Someone asked earlier a question about how to combine my new negative technique, 30-10-30, into a normal HIT routine.

On page 265 of The New Bodybuilding for Old-School Results, there’s a chapter that describes a pre-exhaustion shoulder cycle. The three exercises involved are the

  1. Overhead press with a barbell, very strict style, immediately followed by
  2. Lateral raise with dumbbells, immediately followed by
  3. Overhead with barbell, done in a looser style

Try to do 8-12 reps in each exercise and move quickly between them.

Okay, doing that routine will give a deep, stimulating burn throughout your shoulders.

Here’s how I might improve the routine by adding 30-10-30 to one of the exercises.
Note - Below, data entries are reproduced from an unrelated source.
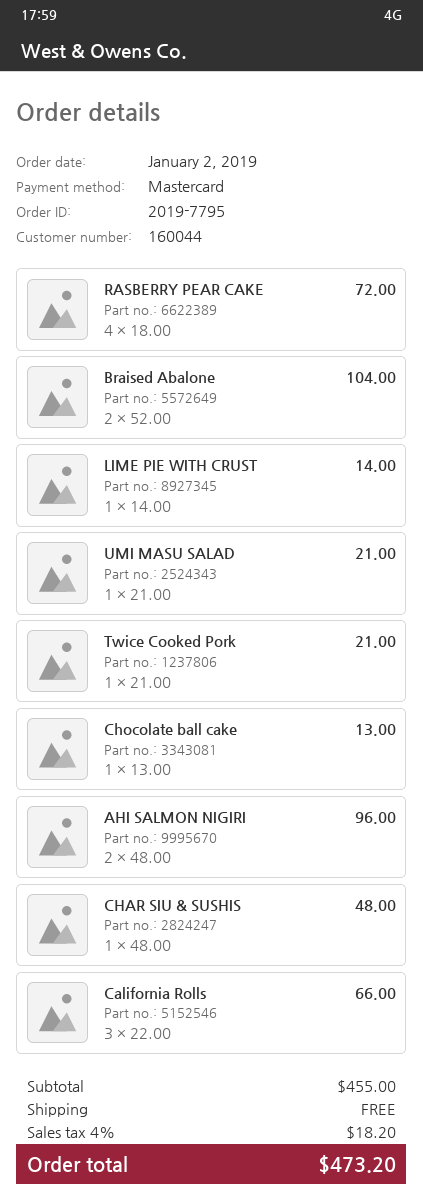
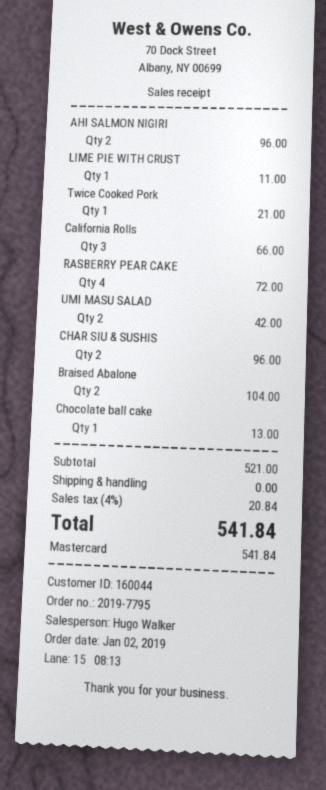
LIME PIE WITH CRUST: 1 for 14.00 -> 1 for 11.00
UMI MASU SALAD: 1 for 21.00 -> 2 for 42.00
CHAR SIU & SUSHIS: 1 for 48.00 -> 2 for 96.00
subtotal: 455.00 -> 521.00
tax: 4% = 18.20 -> 4% = 20.84
total: 473.20 -> 541.84

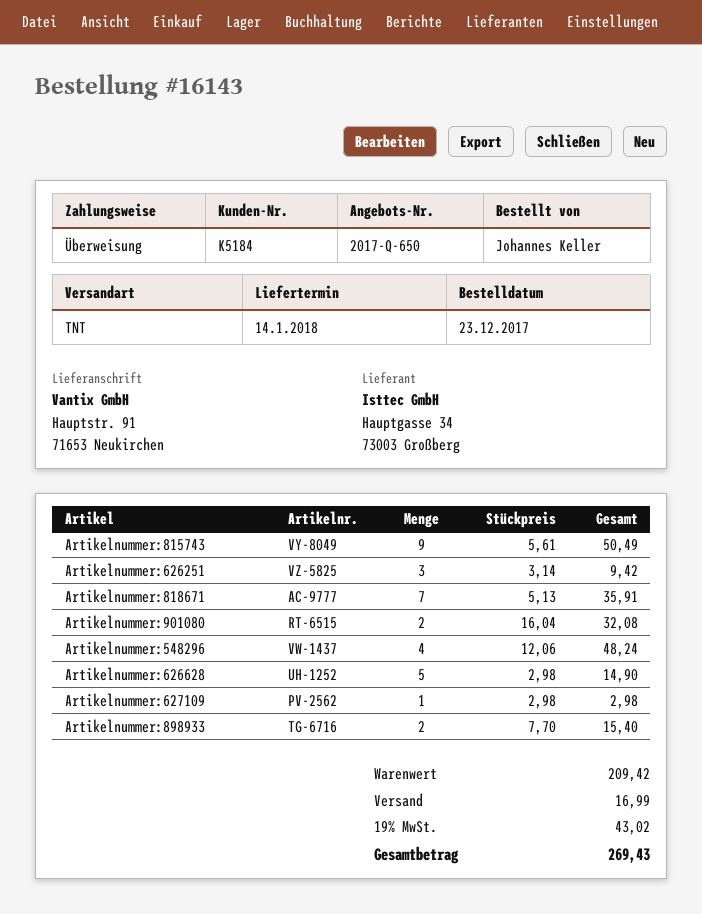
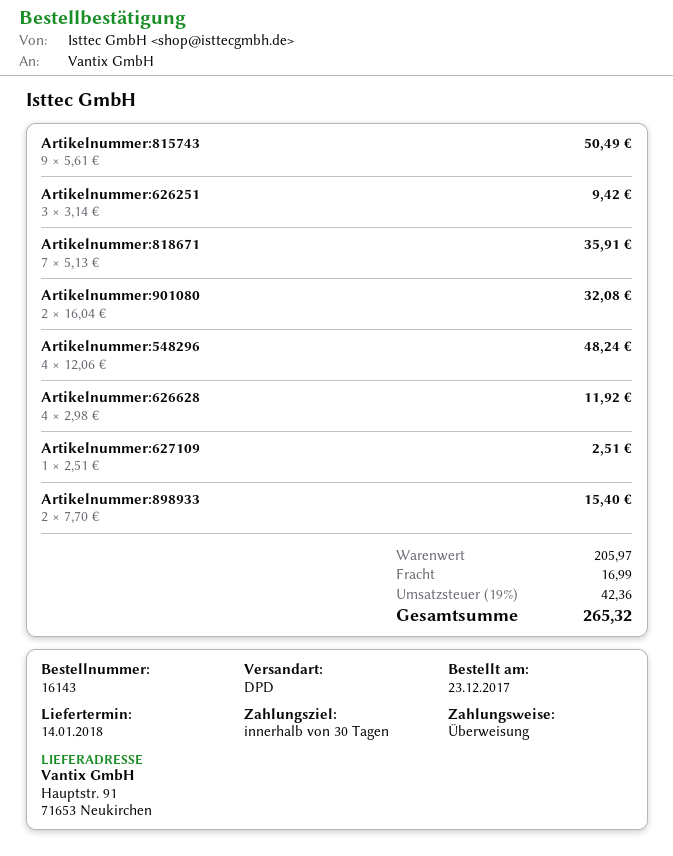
shipping method: TNT -> DPD
Artikelnummer:626628: 5 x 2.98 = 14.90 -> 4 x 2.98 = 11.92
Artikelnummer:627109: 1 x 2.98 = 2.98 -> 1 x 2.51 = 2.51
subtotal: 209.42 -> 205.97
tax: 19% = 43.02 -> 19% = 42.36
total: 269.43 -> 265.32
The first exercise is my target for 30-10-30. Drop your normal resistance on the overhead press by 10-15%. Get the barbell over your head quickly. Lower the barbell slowly. Be halfway down in 15 seconds and all the way down to your collarbones at 30 seconds.

Then, without resting, perform the overhead press for 10 reps.

Hold the last rep at the top, and try to another 30-second negative.

Place the barbell on the floor and immediately do the lateral raise and the overhead press, looser style, as noted previously.

Done properly, you should feel a deeper inroad being made in the involved muscles. And that’s what I’m talking about with 30-10-30 and the other negative techniques that I’ll be exploring in my eBook on Backloading: New Discoveries in Negative Training.

The new shoulder routine would look like the following:

  1. Overhead press with barbell, 30-10-30
  2. Lateral raise with dumbbells
  3. Overhead press with barbell, looser style

It will take a while for the Backloading eBook to get published. In the meantime, we did get The New Bodybuilding for Old-School Results in an eBook format. It’s now available through T-Nation.

In Chapter 29, there’s an upfront story that will get your attention. I heard it from the man who worked for Vic Tanny at Tanny’s original Dungeon gym in Santa Monica during the later 1940s. The guy in the story had shoulders that were 25 inches across and broader that those of Steve Reeves.

You’ll get a front-row seat at that year’s Mr. USA contest. Don’t miss the action.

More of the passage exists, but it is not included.